I don't think it's unreasonable to think that there's a line that needs to be
drawn there, from my perspective as an emergency medical provider.

There's still some role of autonomy here. Even as a prisoner he is allowed to
determine what he may read, may do (within restriction), when he goes to the
bathroom. Saying "No, you have no right to determine what medical treatment
you do or do not receive", to me, undermines a civilized society, even for the
incarcerated.

"Sorry you were diagnosed with amazingly painful metastasizing bone cancer. If
you should go into cardiac arrest, be advised, though, we will not let you
pass - we are going to work to keep you alive. This may result in brain damage
to you. But so be it. It may result in long, expensive and painful procedures
for the rest of your life. But so be it".

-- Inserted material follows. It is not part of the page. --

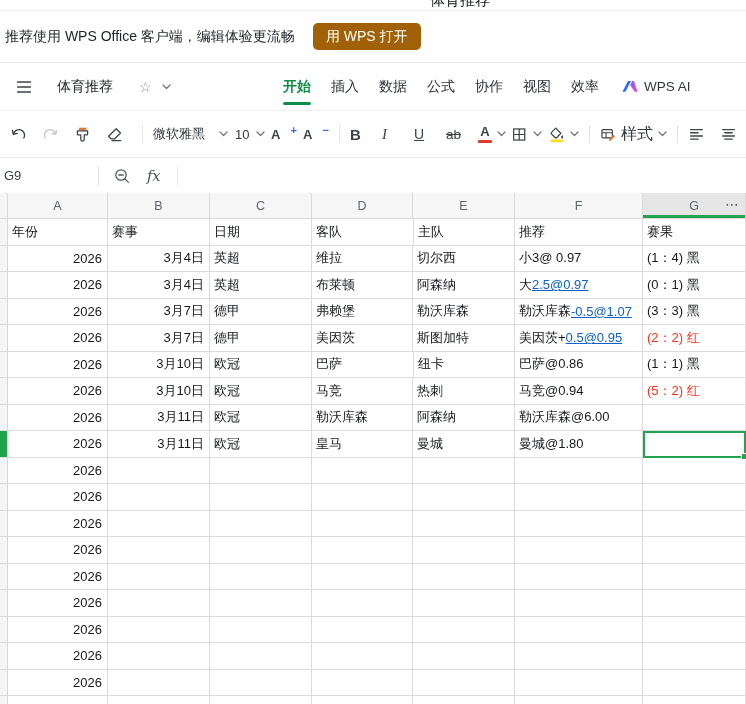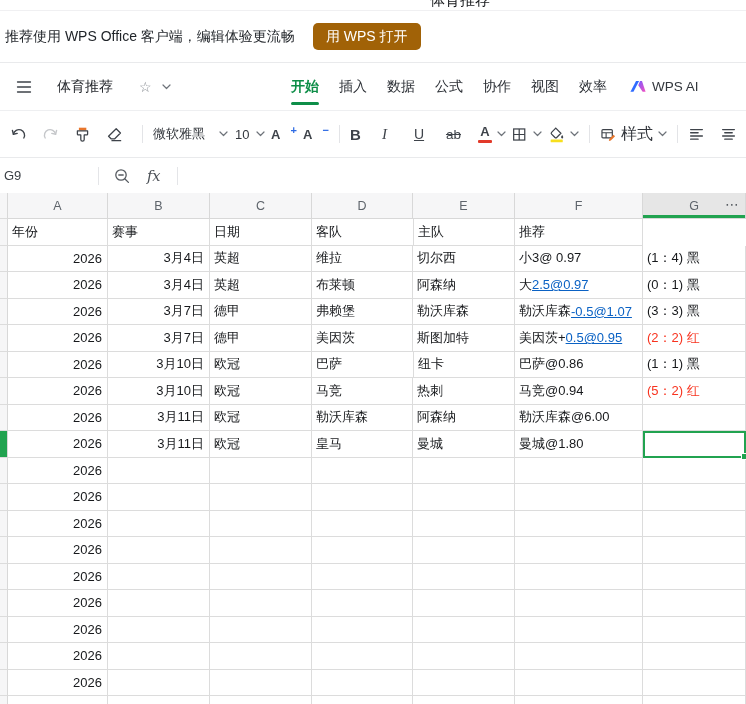"开始" .menu-tabs { left: 291px -> 283px }
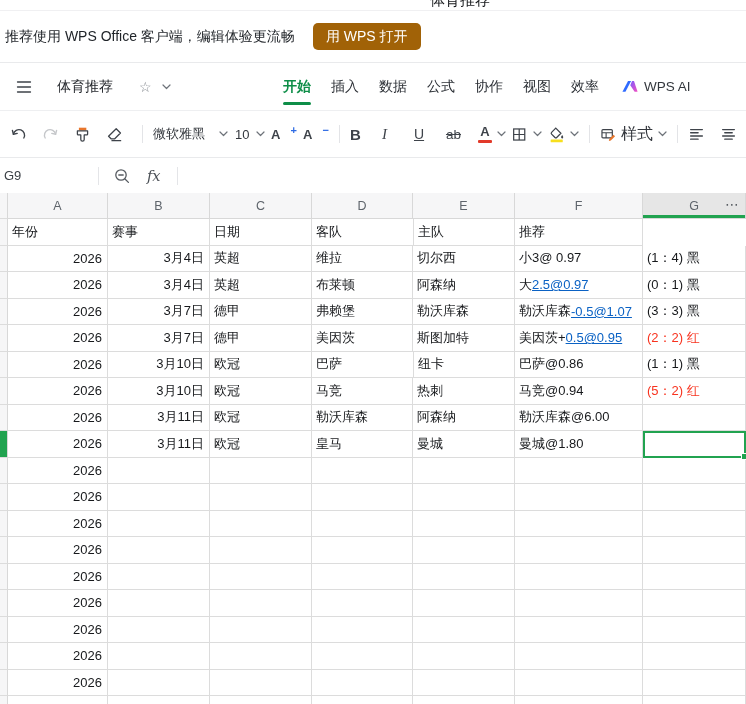"赛果" div.cell { html: none -> <div>赛果</div> }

Note that this is different to, say, hunger strikes and force feeding, but
instead about medical conditions.

Should they keep him on life support for fifty plus years, in theory, just so
he can "serve out his life sentence" to the satisfaction of the state, for
example?

From a medical provider's perspective, and similarly, someone with custody
over another, ignoring and actively violating their medical treatment wishes
(in my state, the POLST form - Physician's Orders for Life Sustaining
Treatments, which has replaced and expanded upon DNRs) is just as much assault
and battery as anything else, and may also be considered negligent and
malpractice.

------
nprateem
It seems to me that the Ship of Theseus is relevant [1]. A temporary loss of
heart beat/breathing in a body receptive to resuscitation - and which is
resuscitated - shouldn't really be considered dying. We don't consider the
continual loss and replacement of bodily tissue over the course of several
decades to result in a new person, or that waking after sleeping is classified
as a new birth.

And anyway, if the guy was declared dead, should he have expected a new birth
certificate and to have his age reset to 0? Would he really suggest someone
could be "born" into someone elses body? In that case, perhaps he should be
"exorcised", or is he claiming he's now a zombie? Do zombies have legal
rights? If not, what was he proposing was the relationship between his pre
"dead" personality/identity and his new one?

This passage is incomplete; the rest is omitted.